To continue with the therapeutic motif, gaining full awareness is a painful yet necessary process that Petey initiates and one that he wants his colleagues to bring to light. His wholeness - the joining of his doubles - is in itself a threat to the system. It is this through the specter of his reintegration that the severed employees come to realize that freedom from Lumon’s oppression and exploitation can be achieved.
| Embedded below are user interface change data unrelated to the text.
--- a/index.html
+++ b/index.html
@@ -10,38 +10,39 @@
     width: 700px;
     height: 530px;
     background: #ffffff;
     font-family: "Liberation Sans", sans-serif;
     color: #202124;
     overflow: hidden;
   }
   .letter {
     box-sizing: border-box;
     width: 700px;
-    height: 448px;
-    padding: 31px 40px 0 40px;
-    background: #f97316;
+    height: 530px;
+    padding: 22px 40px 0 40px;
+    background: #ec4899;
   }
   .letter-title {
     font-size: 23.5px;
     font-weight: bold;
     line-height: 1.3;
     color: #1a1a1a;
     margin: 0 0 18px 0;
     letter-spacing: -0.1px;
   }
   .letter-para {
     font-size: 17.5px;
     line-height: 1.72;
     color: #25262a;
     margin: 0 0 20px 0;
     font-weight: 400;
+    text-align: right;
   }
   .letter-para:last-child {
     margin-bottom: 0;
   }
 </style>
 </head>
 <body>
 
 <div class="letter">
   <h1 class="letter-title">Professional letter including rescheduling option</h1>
Mark, Irv, and Helly also gain "control" over their outies: Irv goes to find his love, Mark discovers his wife is alive, and Helly denounces the conditions of the severed floor at the corporate dinner.

Severance speaks to the perils and possibility of the doppelganger, asking key (and uncanny) questions about contemporary subjectivity. It also suggests that integration with self and connection with others are political strategies of resistance. Healing doesn’t come through selective amnesia required by systems of oppression nor from individualistic wellness interventions offered by upper management. It comes through collective solidarity through “the we we are,” as the title of the season finale suggests. Some good double trouble.

References 

Donath, Judith, Alex Dragulescu, Aaron Zinman, Fernanda Viégas, and Rebecca Xiong. 2010. “Data Portraits.” Leonardo 43 (4): 375–83.
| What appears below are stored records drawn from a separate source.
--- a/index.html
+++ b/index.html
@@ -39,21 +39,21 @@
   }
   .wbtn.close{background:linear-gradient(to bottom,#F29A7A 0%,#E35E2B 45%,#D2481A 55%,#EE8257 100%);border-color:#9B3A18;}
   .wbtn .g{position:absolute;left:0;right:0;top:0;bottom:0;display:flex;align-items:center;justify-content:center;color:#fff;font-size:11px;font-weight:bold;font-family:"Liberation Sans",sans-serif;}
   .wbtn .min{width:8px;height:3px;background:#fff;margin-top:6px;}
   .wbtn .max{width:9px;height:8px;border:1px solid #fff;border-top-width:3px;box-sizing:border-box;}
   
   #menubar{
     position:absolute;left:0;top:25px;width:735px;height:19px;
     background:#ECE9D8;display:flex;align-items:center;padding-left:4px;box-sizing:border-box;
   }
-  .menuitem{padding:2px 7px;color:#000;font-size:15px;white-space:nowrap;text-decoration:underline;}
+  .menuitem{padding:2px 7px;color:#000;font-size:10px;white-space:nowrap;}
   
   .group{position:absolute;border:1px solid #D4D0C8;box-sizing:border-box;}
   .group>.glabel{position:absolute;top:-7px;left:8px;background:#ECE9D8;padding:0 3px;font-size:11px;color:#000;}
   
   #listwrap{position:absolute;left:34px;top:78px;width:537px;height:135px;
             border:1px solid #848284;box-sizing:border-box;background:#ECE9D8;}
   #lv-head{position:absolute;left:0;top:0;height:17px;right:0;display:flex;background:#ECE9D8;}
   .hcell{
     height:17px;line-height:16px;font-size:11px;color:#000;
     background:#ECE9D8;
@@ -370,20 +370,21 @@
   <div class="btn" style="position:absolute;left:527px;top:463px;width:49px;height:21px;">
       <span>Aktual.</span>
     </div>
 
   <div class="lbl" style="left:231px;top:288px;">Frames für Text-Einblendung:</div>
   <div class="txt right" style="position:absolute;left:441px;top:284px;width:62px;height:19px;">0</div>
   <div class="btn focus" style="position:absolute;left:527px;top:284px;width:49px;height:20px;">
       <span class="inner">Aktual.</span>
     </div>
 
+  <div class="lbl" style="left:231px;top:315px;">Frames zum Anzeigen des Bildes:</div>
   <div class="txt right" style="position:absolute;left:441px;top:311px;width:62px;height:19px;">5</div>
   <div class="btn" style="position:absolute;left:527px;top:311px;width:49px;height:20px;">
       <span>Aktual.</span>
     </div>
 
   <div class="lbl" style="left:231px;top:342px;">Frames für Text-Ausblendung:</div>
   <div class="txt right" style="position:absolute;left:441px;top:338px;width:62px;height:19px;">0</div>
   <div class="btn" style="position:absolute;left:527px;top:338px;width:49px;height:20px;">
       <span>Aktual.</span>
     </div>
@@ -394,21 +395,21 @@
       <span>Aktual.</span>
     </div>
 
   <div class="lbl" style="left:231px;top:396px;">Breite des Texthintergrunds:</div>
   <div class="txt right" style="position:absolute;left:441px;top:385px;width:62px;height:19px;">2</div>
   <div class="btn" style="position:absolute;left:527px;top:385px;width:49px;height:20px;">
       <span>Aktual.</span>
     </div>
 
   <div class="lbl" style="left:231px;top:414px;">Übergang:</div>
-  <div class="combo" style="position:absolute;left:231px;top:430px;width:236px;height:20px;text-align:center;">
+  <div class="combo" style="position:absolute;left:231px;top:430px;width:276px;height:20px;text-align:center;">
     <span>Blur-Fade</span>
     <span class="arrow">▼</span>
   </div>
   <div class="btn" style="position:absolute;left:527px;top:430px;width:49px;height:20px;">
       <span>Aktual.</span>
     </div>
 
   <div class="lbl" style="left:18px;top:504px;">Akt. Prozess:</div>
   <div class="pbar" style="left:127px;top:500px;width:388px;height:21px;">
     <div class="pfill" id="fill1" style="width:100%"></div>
Fassin, Didier, and Richard Rechtman. 2009. The Empire of Trauma: An Inquiry into the Condition of Victimhood. Translated by Rachel Gomme. 1 edition. Princeton ; Oxford: Princeton University Press.

Haggerty, Kevin D., and Richard V. Ericson. 2000. “The Surveillant Assemblage.” The British Journal of Sociology 51 (4): 605–22. https://doi.org/10.1080/00071310020015280.

Kirmayer, Laurence J., Robert Lemelson, and Mark Barad. 2007. Understanding Trauma: Integrating Biological, Clinical, and Cultural Perspectives. Cambridge University Press.

Marcus, Amit. 2013. “Recycling of Doubles in Narrative Fiction of the Twentieth and Early Twenty-First Centuries.” Partial Answers: Journal of Literature and the History of Ideas 11 (2): 187–217. https://doi.org/10.1353/pan.2013.0022.

Ravetto-Biagioli, Kriss. 2019. The Digital Uncanny. Oxford University Press.

Schüll, Natasha Dow. 2021. “Devices and Selves. From Self-Exit to Self-Fashioning.” In Digital Anthropology: Second Edition, edited by Hannah Knox and Haidy Geismar. Bloomsbury Academic.

Vardoulakis, Dimitris. 2006. “The Return of Negation: The Doppelganger in Freud’s ‘The “Uncanny.”’” SubStance 35 (2): 100–116. https://doi.org/10.1353/sub.2006.0038.

———. 2010. The Doppelgänger: Literature’s Philosophy. Fordham University Press.